(Code change snippets)
• • • •

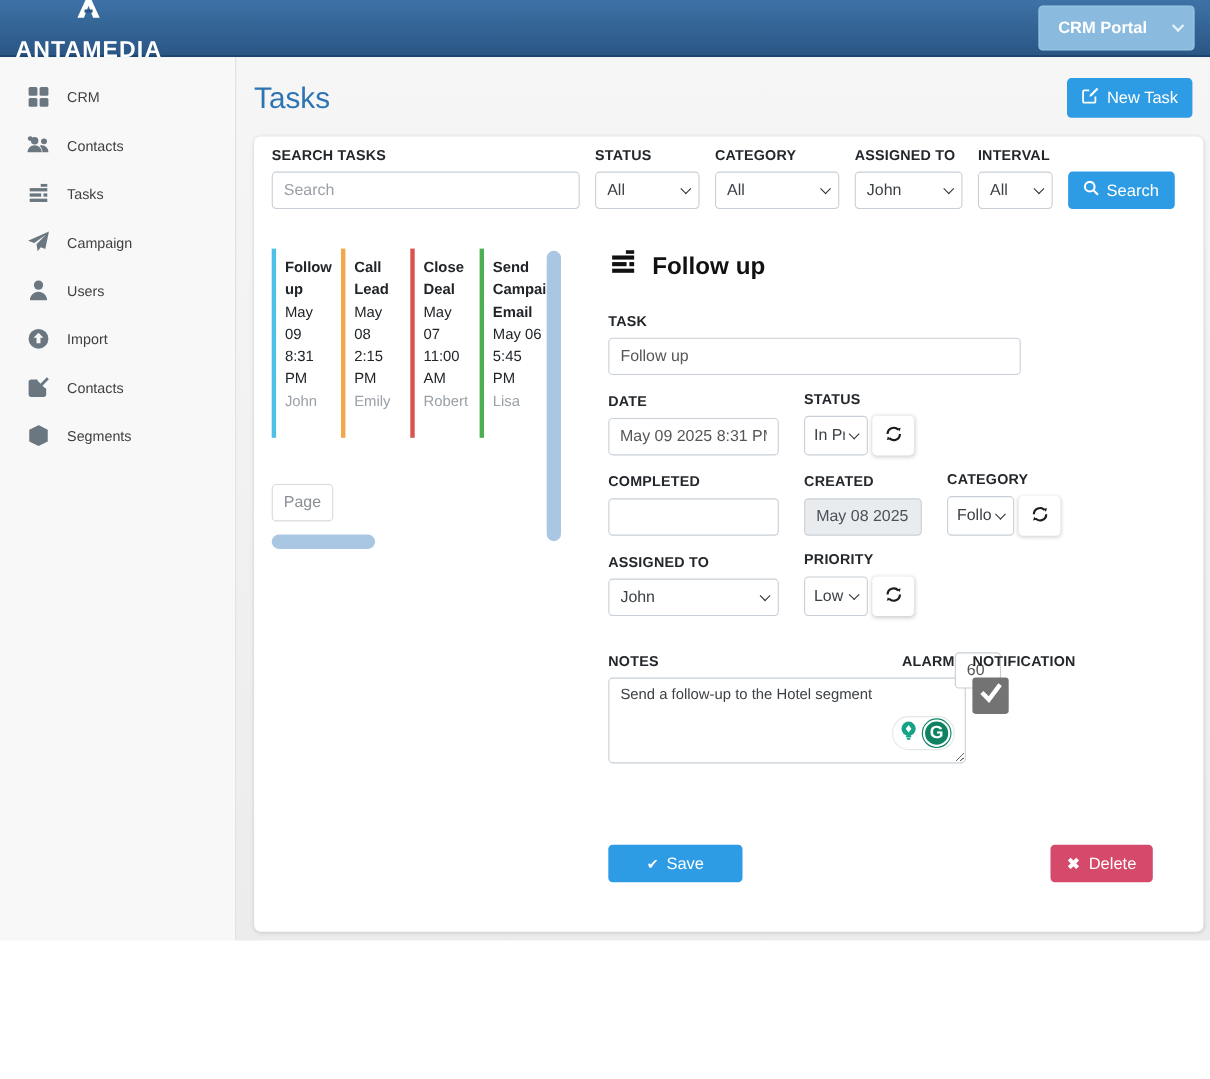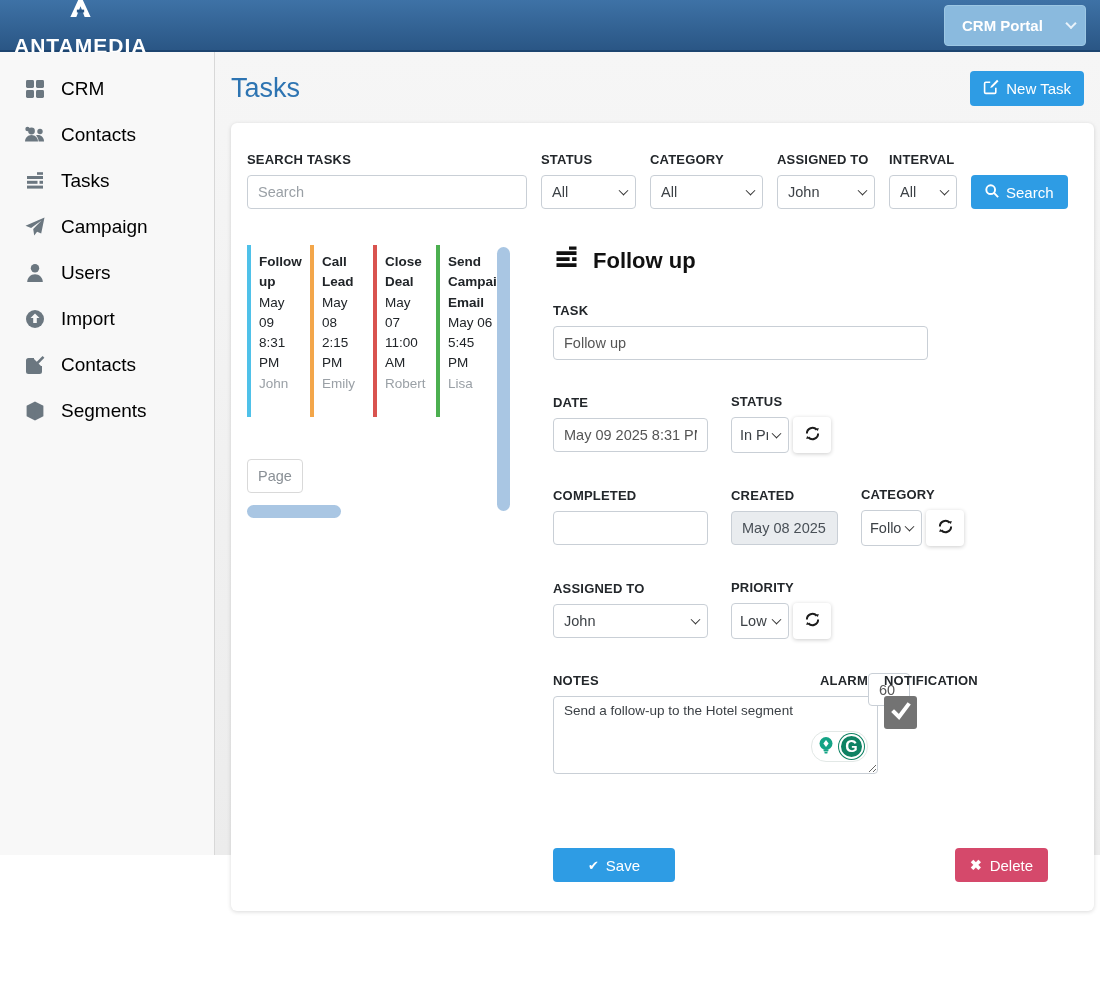--- a/index.html
+++ b/index.html
@@ -24,7 +24,7 @@
   .side-item { display:flex; align-items:center; padding:12px 24px; cursor:pointer; }
   .side-item .ic { width:22px; margin-right:15px; display:flex; justify-content:center; }
   .side-item .ic svg { fill:#6b7780; }
-  .side-label { color:#000000; font-size:19px; }
+  .side-label { color:#404040; font-size:13px; }
 
   .main { flex:1; background:linear-gradient(#f6f6f6,#ececec); display:flex; flex-direction:column; }
   .main-header { display:flex; align-items:center; justify-content:space-between; padding:19px 16px 15px 16px; }

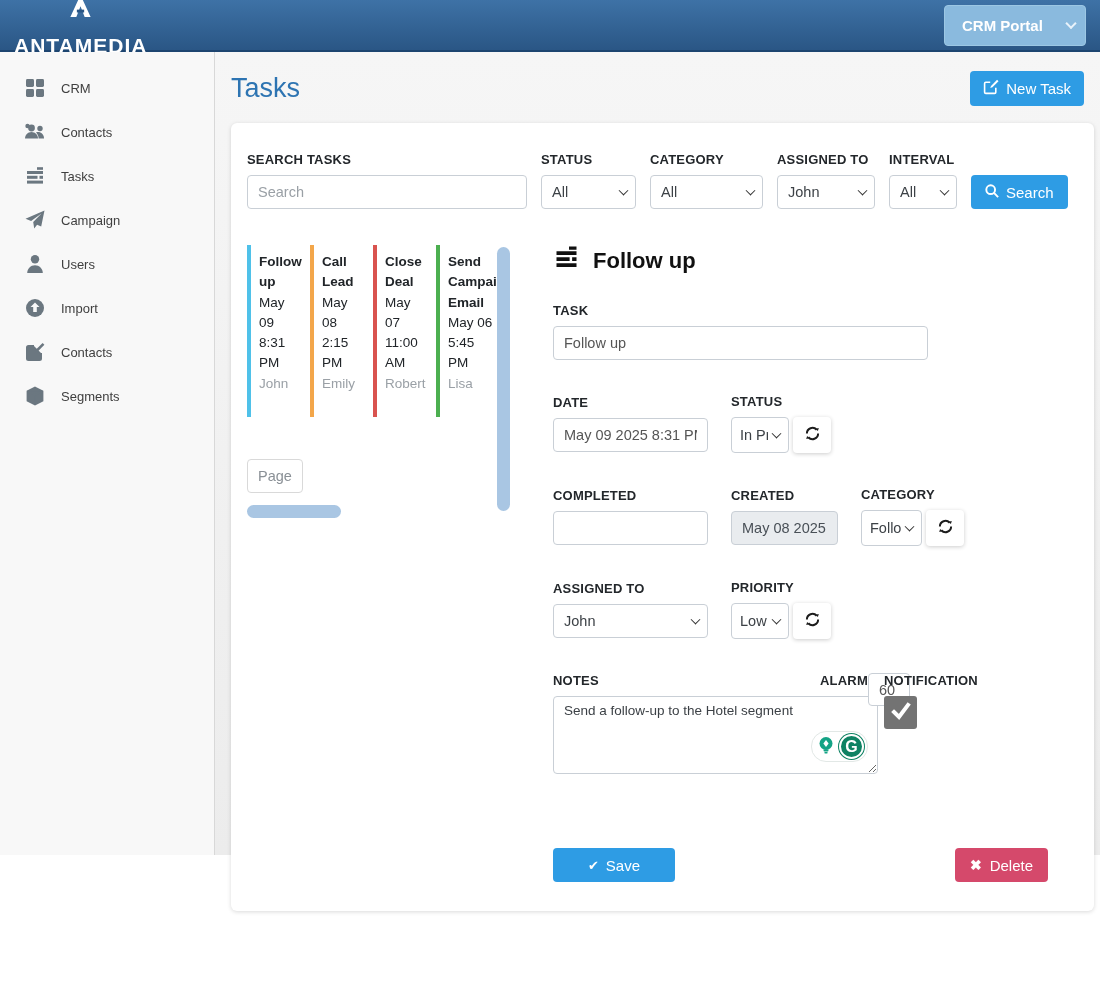--- a/index.html
+++ b/index.html
@@ -34,7 +34,7 @@
   .btn-newtask { padding:8px 13px; }
 
   .card { flex:1; background:#fff; margin:2px 6px 8px 16px; border-radius:6px;
-          box-shadow:0 1px 4px rgba(0,0,0,.15); padding:29px 16px; }
+          box-shadow:0 1px 4px rgba(0,0,0,.15); padding:9px 16px; }
 
   
   .filters { display:flex; gap:14px; margin-bottom:36px; align-items:flex-end; }

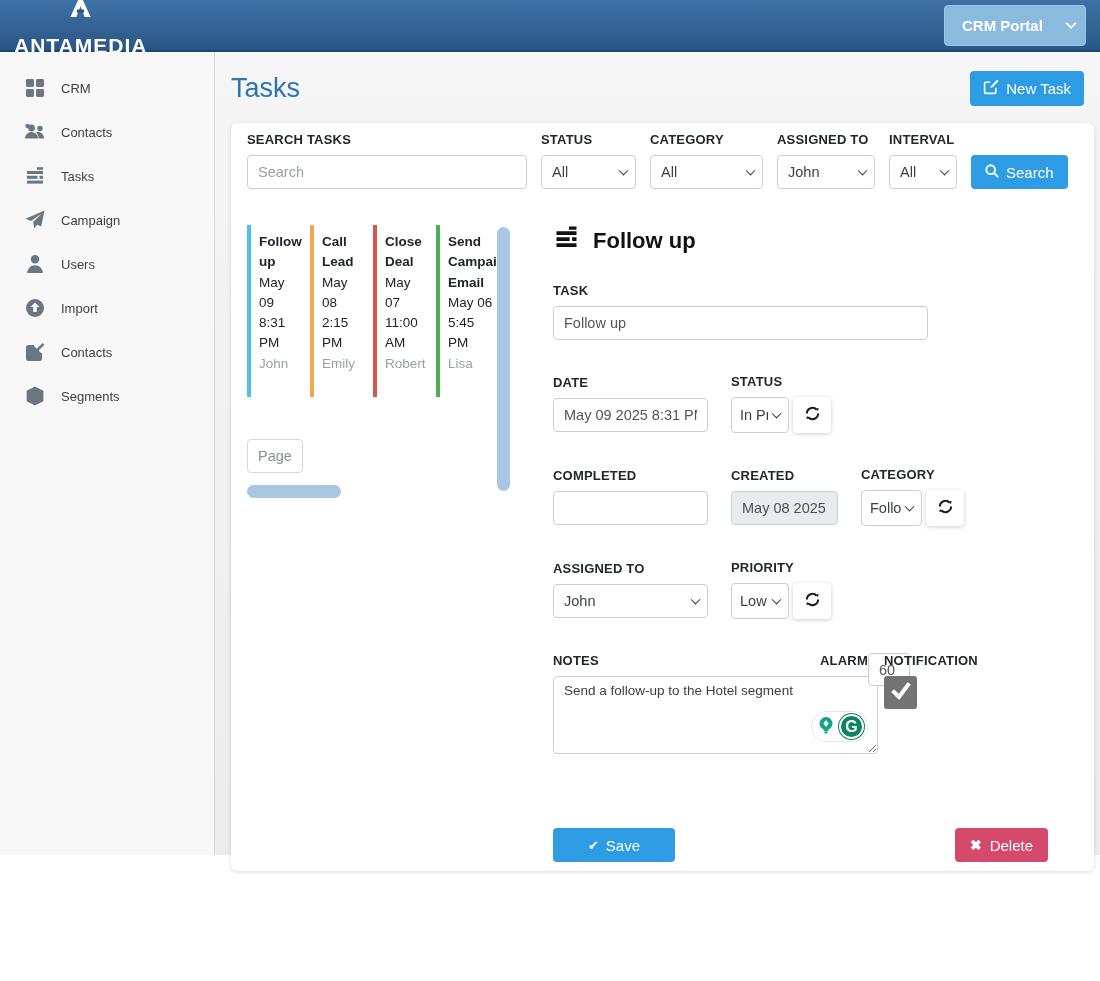--- a/index.html
+++ b/index.html
@@ -74,7 +74,7 @@
   
   .detail-col { flex:1; padding-left:43px; }
   .detail-title { display:flex; align-items:center; gap:13px; font-size:22px; font-weight:bold; color:#111; margin-bottom:27px; }
-  .frow { display:flex; gap:23px; margin-bottom:34px; align-items:center; }
+  .frow { display:flex; gap:23px; margin-bottom:14px; align-items:flex-end; }
   .fcol { display:flex; flex-direction:column; }
   .w375 { width:375px; } .w155 { width:155px; } .w107 { width:107px; } .w61 { width:61px; } .w58 { width:58px; }
   .with-refresh { display:flex; gap:4px; align-items:flex-start; }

• • • •

* [Problem] Print an exact copy of the lines above, from the one containing "display:flex; align-items:center; justify-content:space-between;" through the one containing "-74,7 +74,7 @@", and leave out the pictures.

* [Result]
   .main-header { display:flex; align-items:center; justify-content:space-between; padding:19px 16px 15px 16px; }

--- a/index.html
+++ b/index.html
@@ -34,7 +34,7 @@
   .btn-newtask { padding:8px 13px; }
 
   .card { flex:1; background:#fff; margin:2px 6px 8px 16px; border-radius:6px;
-          box-shadow:0 1px 4px rgba(0,0,0,.15); padding:29px 16px; }
+          box-shadow:0 1px 4px rgba(0,0,0,.15); padding:9px 16px; }
 
   
   .filters { display:flex; gap:14px; margin-bottom:36px; align-items:flex-end; }

--- a/index.html
+++ b/index.html
@@ -74,7 +74,7 @@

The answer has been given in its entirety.